On breaking the news to Bolger that Jenny Shipley had the numbers to roll him in 1997: "That's life. You didn't worry about it. I was a Bolger man so I was one of the last approached."
* WARREN COOPER
Otago MP from 1975 to 1996, posts included as Minister of Defence, Foreign Affairs. Resigned to become Mayor of Queenstown.
On the Bolger years: "We had really been through the revolution and the aim was to stay in Government rather than make what we could call bold moves. But sometimes I think you have to take people in a certain direction, rather than being frogmarched by the voters."
On Bolger: "As Prime Minister he was really quite pragmatic and the caucus were quite a loyal bunch and he managed to keep that loyalty for a long time. I don't think he had big weaknesses, but he didn't have a strong private enterprise philosophy."

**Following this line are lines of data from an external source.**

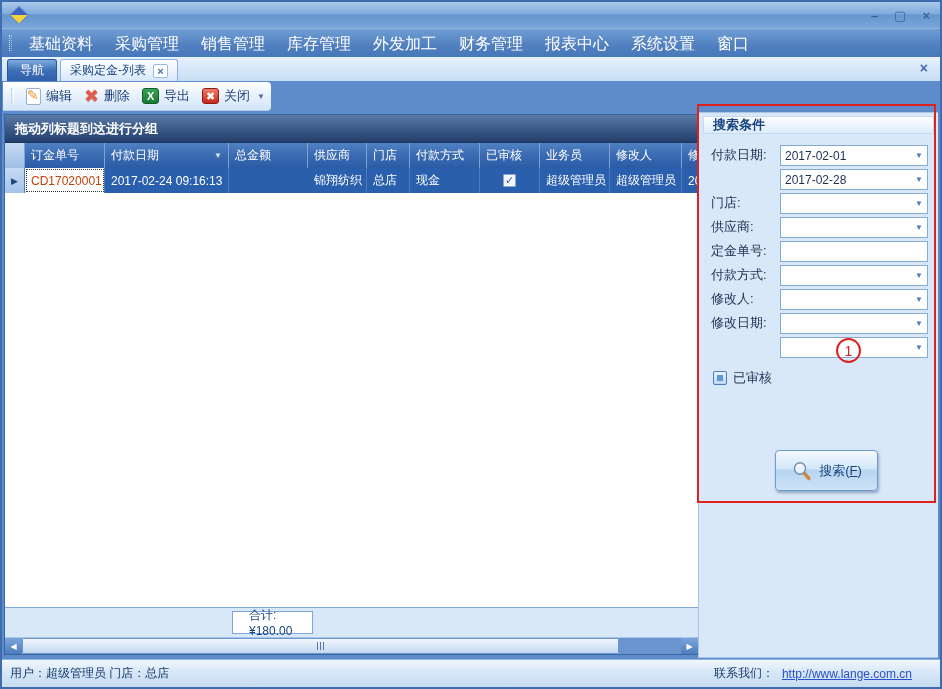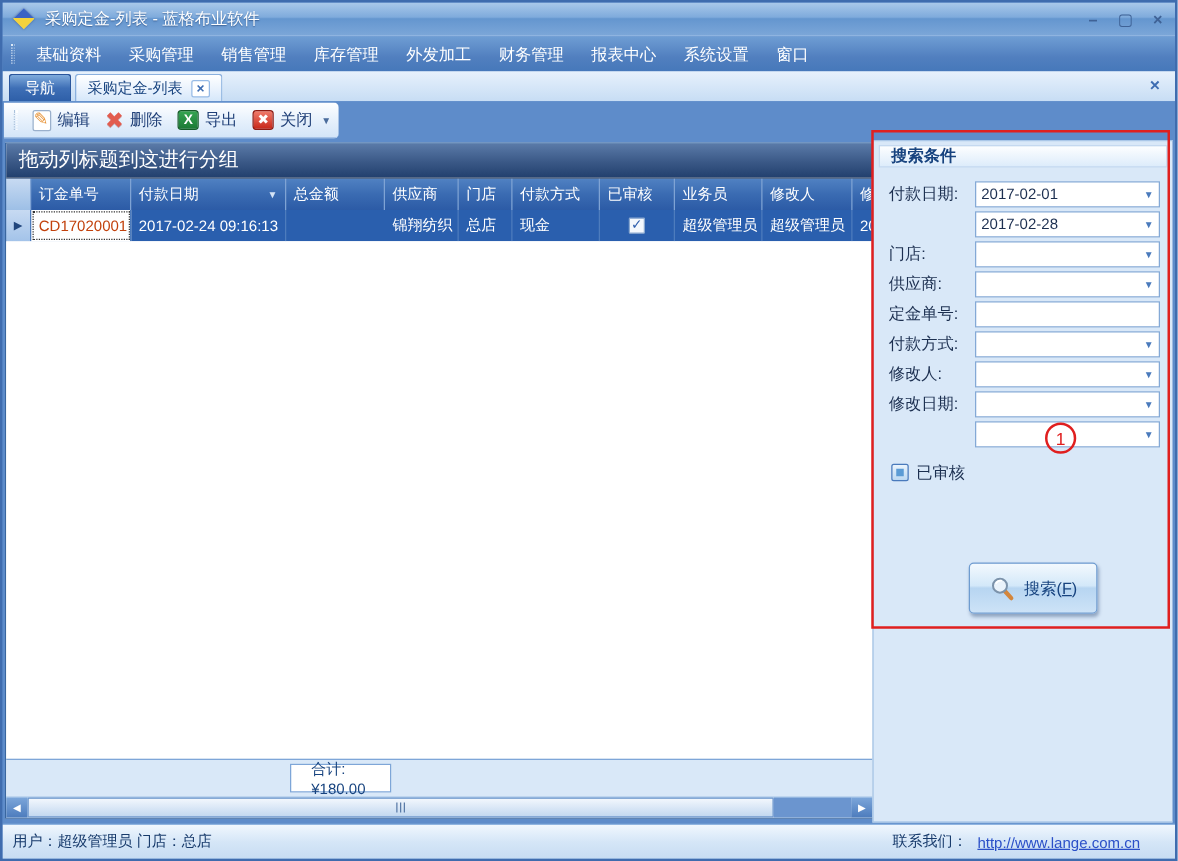"采购定金-列表 - 蓝格布业软件" span.title-text { html: <span>采购定金-列表 - 蓝格布业软件</span> -> none }
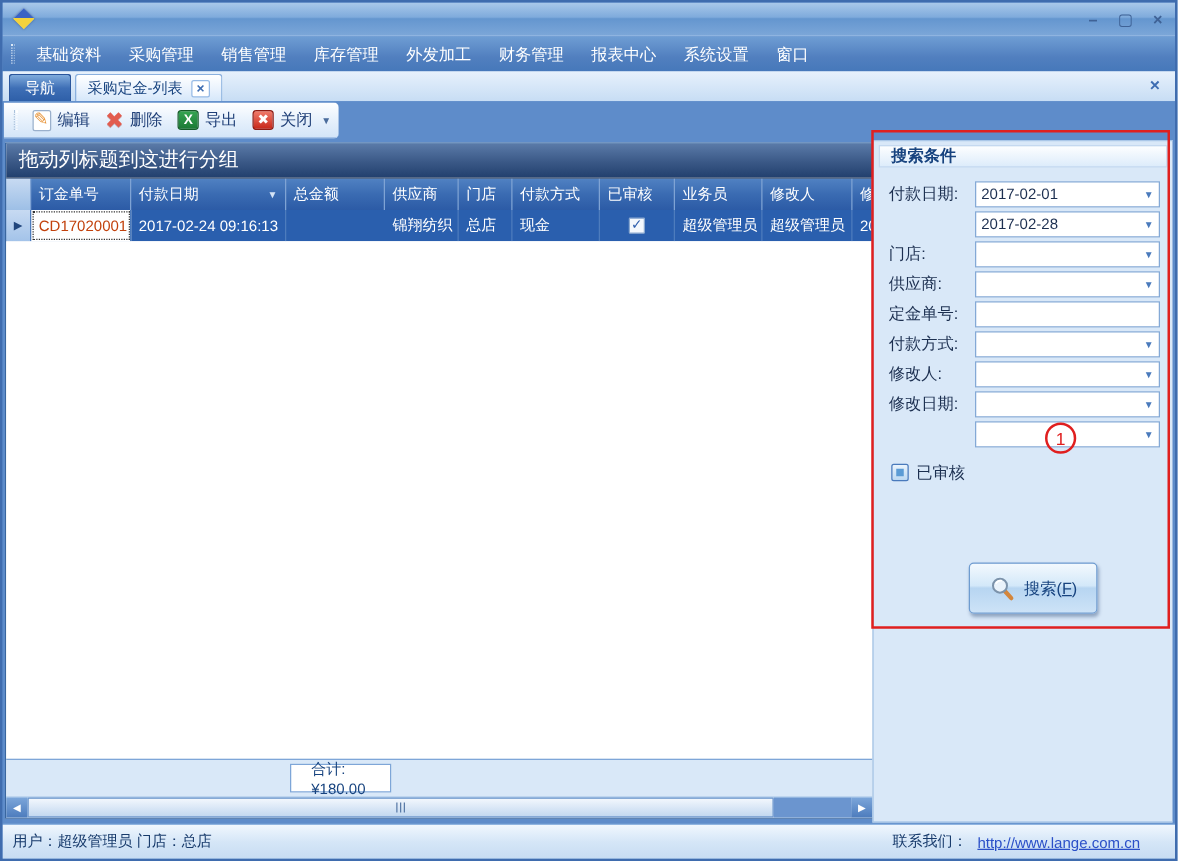"基础资料" .menu-item { font-size: 13px -> 16px }
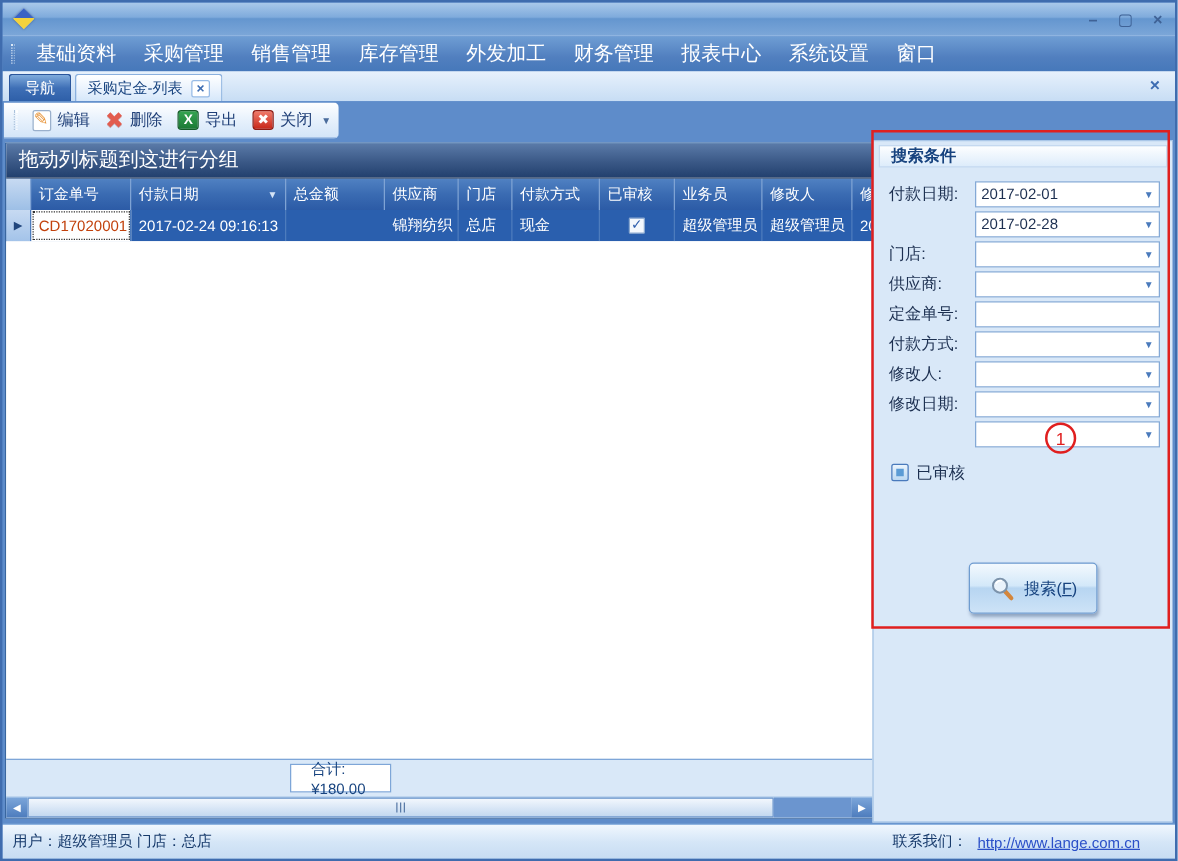"拖动列标题到这进行分组" .groupbar { font-size: 16px -> 13px; font-weight: none -> bold }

On Shipley's takeover: "I wasn't surprised. Without being rude, you could say every dog has his or her day. "
* JON JOHANSSON
Political scientist, Victoria University:
On the Bolger years: "In the first term, they continued the significant reforms of the Fourth Labour Government and took it to areas even Labour had feared to tread. Bolger went into the 1990 election pledging the restoration of a decent society. It didn't look that decent when he immediately embarked on lowering wages, writing the unions out of the statute books and lowering benefits. Labour has ameliorated some of the worst effects but the most significant reforms have not been changed."
On Bolger: "What came across was an authentic sense he was one of us, for both good and ill. Bolger is a good model for John Key, but there's too much bad history for Key to embrace Bolger's contribution."
On Bolger's legacy: He provided stability in leading the most significant electoral change in New Zealand's history, by getting New Zealand to its first MMP election without a great deal of fuss. His leadership on that was superb."